__DATA FOR ANALYSIS__.
Content starts
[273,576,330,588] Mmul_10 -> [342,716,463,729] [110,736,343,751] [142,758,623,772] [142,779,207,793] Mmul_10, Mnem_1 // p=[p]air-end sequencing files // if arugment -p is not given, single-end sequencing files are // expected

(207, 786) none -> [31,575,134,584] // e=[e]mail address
Content ends
Content starts
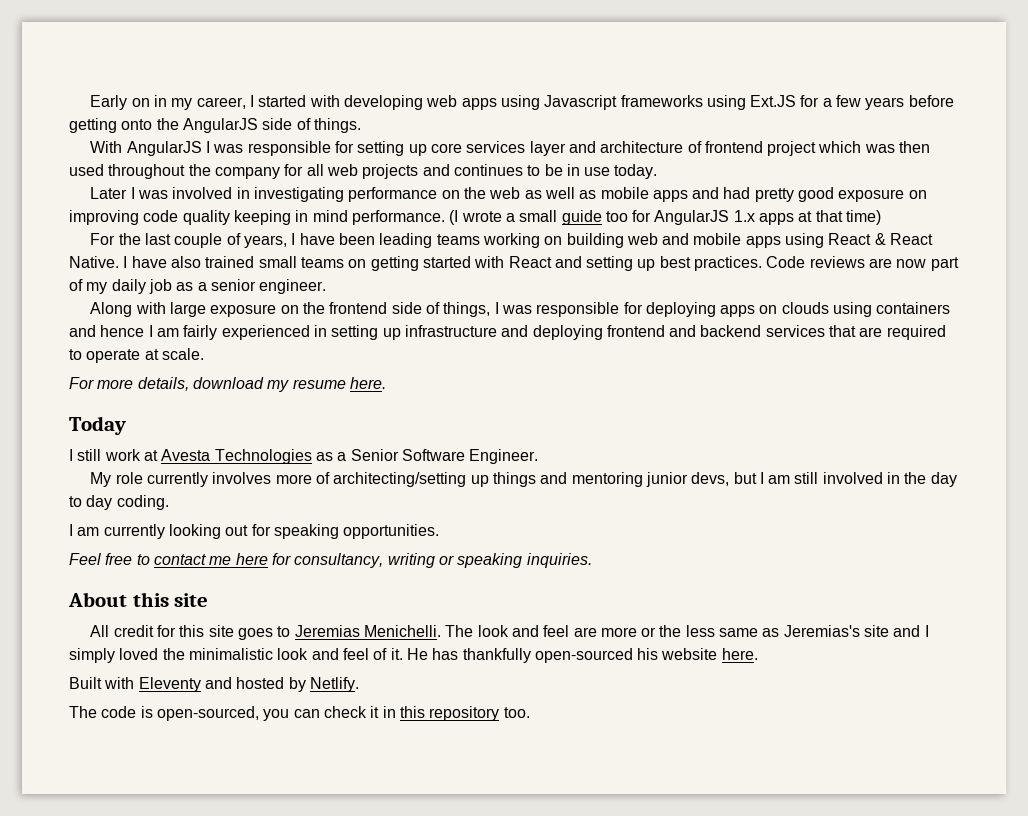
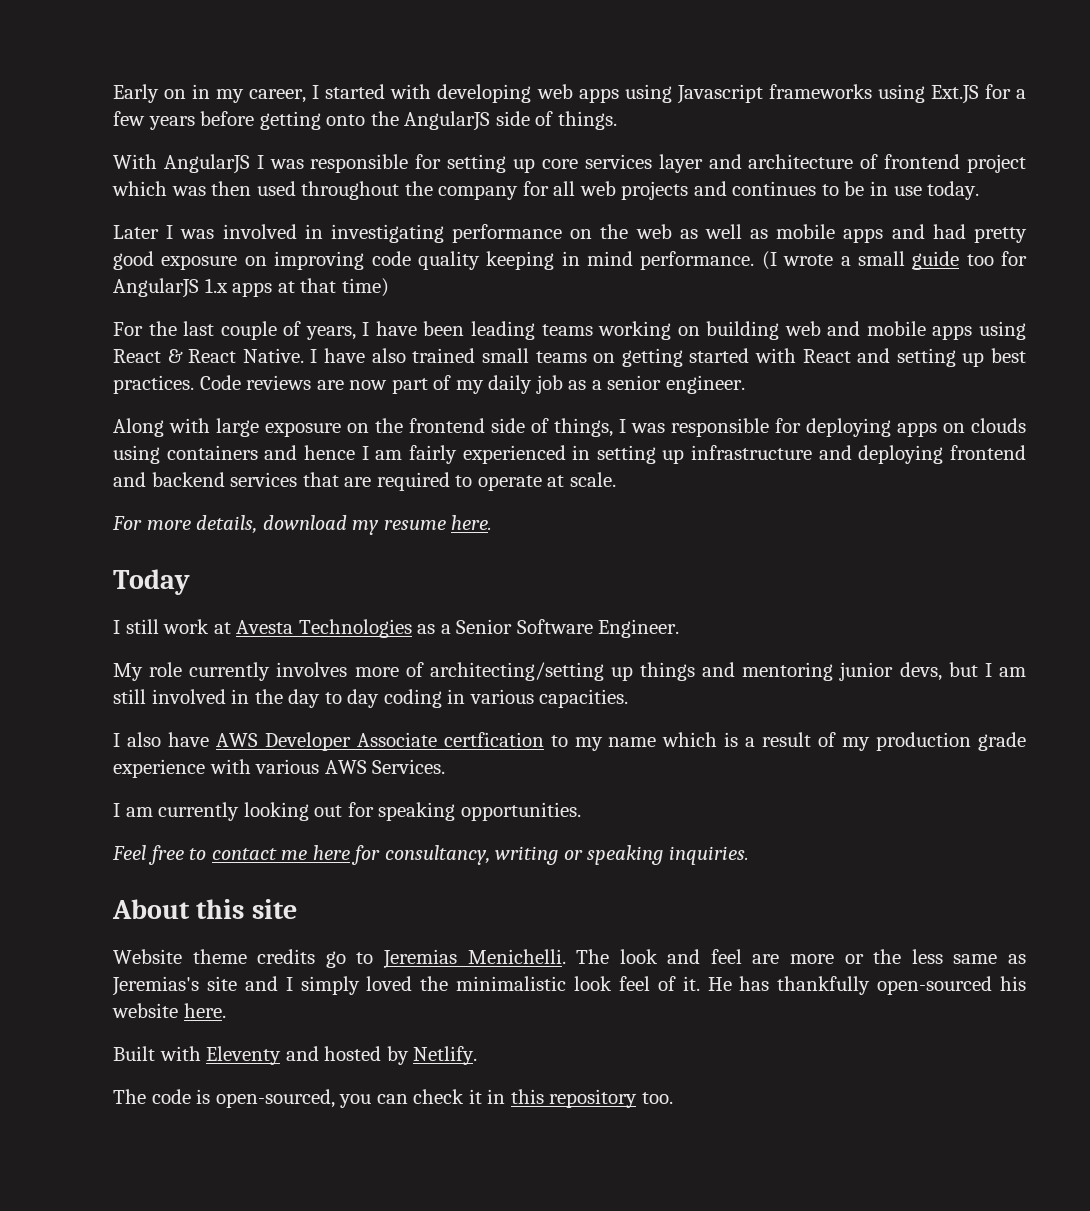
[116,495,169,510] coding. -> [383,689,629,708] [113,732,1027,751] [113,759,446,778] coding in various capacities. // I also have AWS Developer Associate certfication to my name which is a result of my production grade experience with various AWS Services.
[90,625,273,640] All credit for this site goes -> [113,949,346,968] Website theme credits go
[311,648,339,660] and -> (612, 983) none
Content ends
__YOUR INSTRUCTIONS__.
Would you please repeat exactly the lines above, starting at the line with "[273,576,330,588] Mmul_10 ->" and stopping at the line with "(207, 786) none", both included?

__EXERCISE ANSWER__.
[273,576,330,588] Mmul_10 -> [342,716,463,729] [110,736,343,751] [142,758,623,772] [142,779,207,793] Mmul_10, Mnem_1 // p=[p]air-end sequencing files // if arugment -p is not given, single-end sequencing files are // expected

(207, 786) none -> [31,575,134,584] // e=[e]mail address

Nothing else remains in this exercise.